→ EXERCISE DIRECTIONS: Wherever the string "what" appears in a line of the listing below, report that line.

→ DATASET RECORDS:
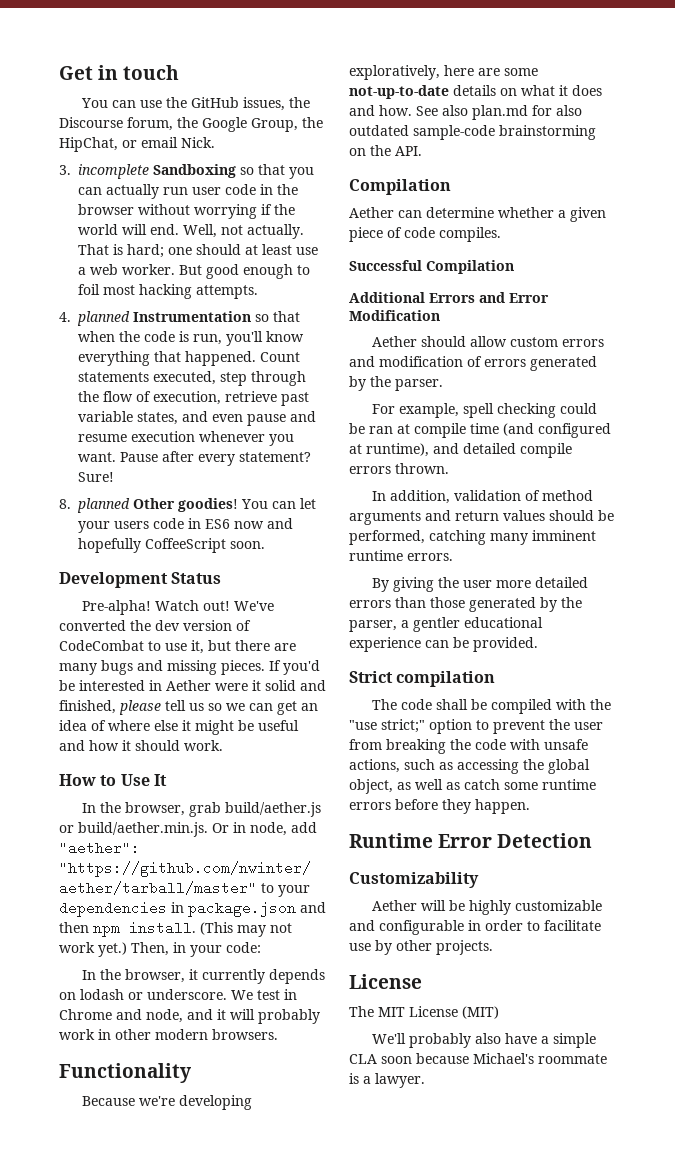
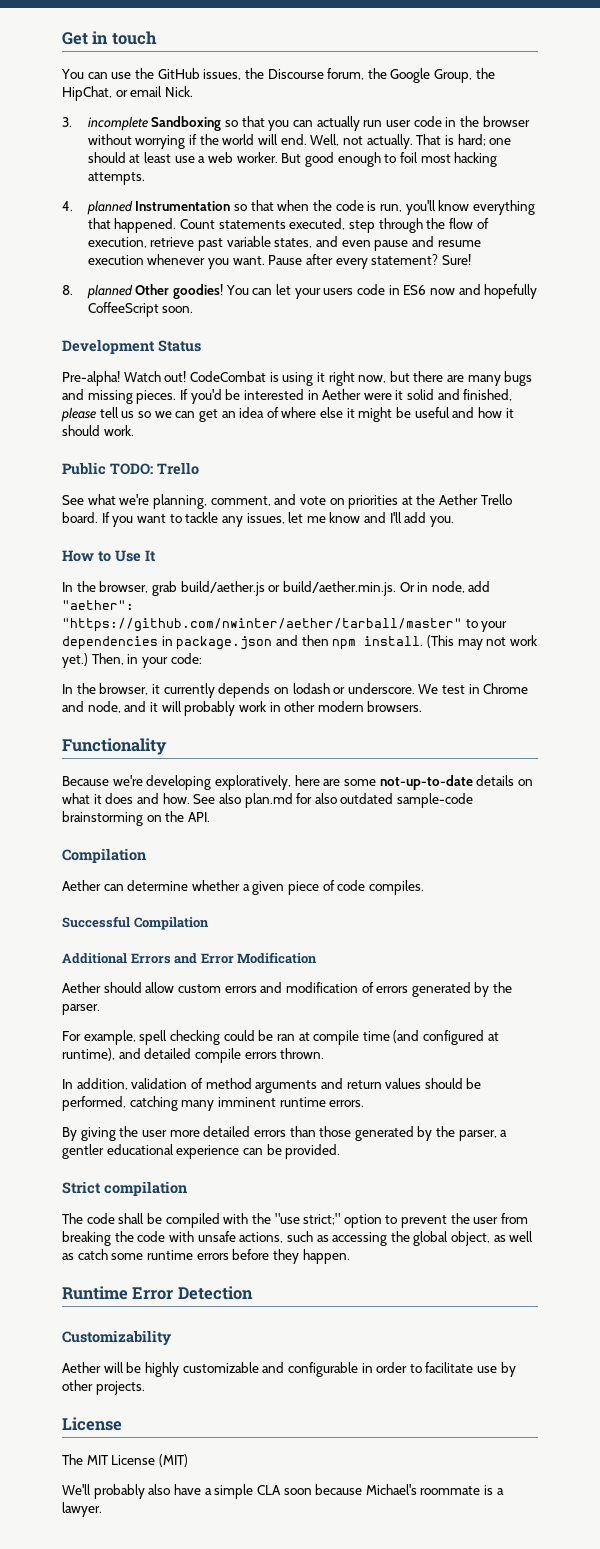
[233,601,274,611] [59,620,251,631] [59,640,204,654] We've converted the dev version of CodeCombat to use it, -> [189,371,387,386] CodeCombat is using it right now,
(223, 745) none -> [62,462,199,475] [62,494,512,509] [62,512,455,527] // Public TODO: Trello // See what we're planning, comment, and vote on priorities at the Aether Trello board. If you want to tackle any issues, let me know and I'll add you.

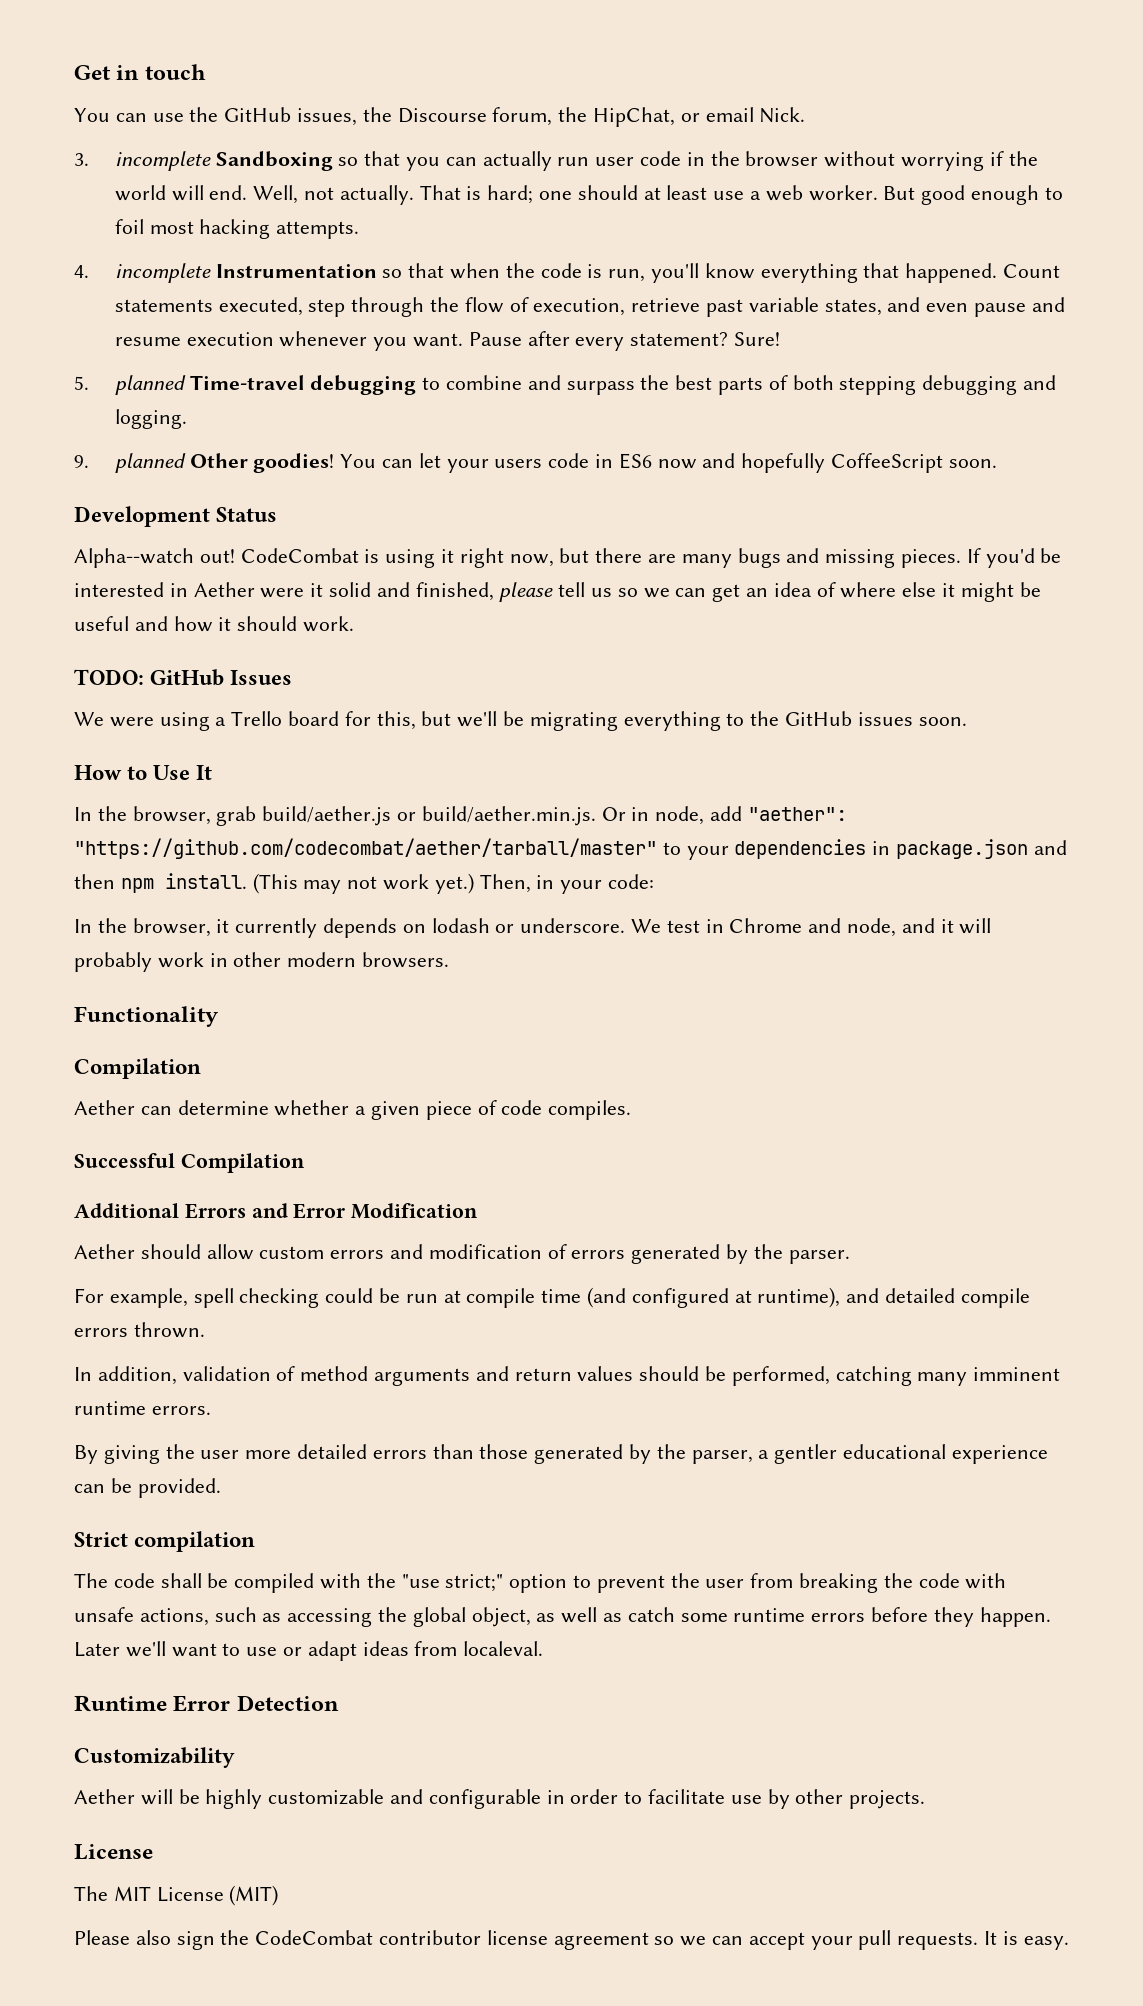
[390,68,495,83] Google Group, the -> (588, 114) none
[86,200,133,215] planned -> [114,263,211,283] incomplete
[62,285,73,295] 8. -> [74,375,1057,395] [114,409,187,429] [74,455,89,468] 5. planned Time-travel debugging to combine and surpass the best parts of both stepping debugging and logging. // 9.
[62,371,161,386] Pre-alpha! Watch -> [74,548,194,568] Alpha--watch
[62,462,199,475] [62,494,512,509] [62,512,455,527] Public TODO: Trello // See what we're planning, comment, and vote on priorities at the Aether Trello board. If you want to tackle any issues, let me know and I'll add you. -> [74,669,293,686] [74,711,967,731] TODO: GitHub Issues // We were using a Trello board for this, but we'll be migrating everything to the GitHub issues soon.
[62,618,462,632] "https://github.com/nwinter/aether/tarball/master" -> [74,838,657,859] "https://github.com/codecombat/aether/tarball/master"
[62,775,533,790] [62,793,474,808] [62,811,210,826] // Because we're developing exploratively, here are some not-up-to-date details on what it does and how. See also plan.md for also outdated sample-code brainstorming on the API. -> (219, 1016) none
[276,1034,295,1041] ran -> [405,1294,438,1303] run
(350, 1256) none -> [74,1641,544,1661] Later we'll want to use or adapt ideas from localeval.
[62,1484,504,1499] [62,1502,102,1517] We'll probably also have a simple CLA soon because Michael's roommate is a lawyer. -> [74,1930,1069,1950] Please also sign the CodeCombat contributor license agreement so we can accept your pull requests. It is easy.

→ SOLUTION:
(223, 745) none -> [62,462,199,475] [62,494,512,509] [62,512,455,527] // Public TODO: Trello // See what we're planning, comment, and vote on priorities at the Aether Trello board. If you want to tackle any issues, let me know and I'll add you.
[62,462,199,475] [62,494,512,509] [62,512,455,527] Public TODO: Trello // See what we're planning, comment, and vote on priorities at the Aether Trello board. If you want to tackle any issues, let me know and I'll add you. -> [74,669,293,686] [74,711,967,731] TODO: GitHub Issues // We were using a Trello board for this, but we'll be migrating everything to the GitHub issues soon.
[62,775,533,790] [62,793,474,808] [62,811,210,826] // Because we're developing exploratively, here are some not-up-to-date details on what it does and how. See also plan.md for also outdated sample-code brainstorming on the API. -> (219, 1016) none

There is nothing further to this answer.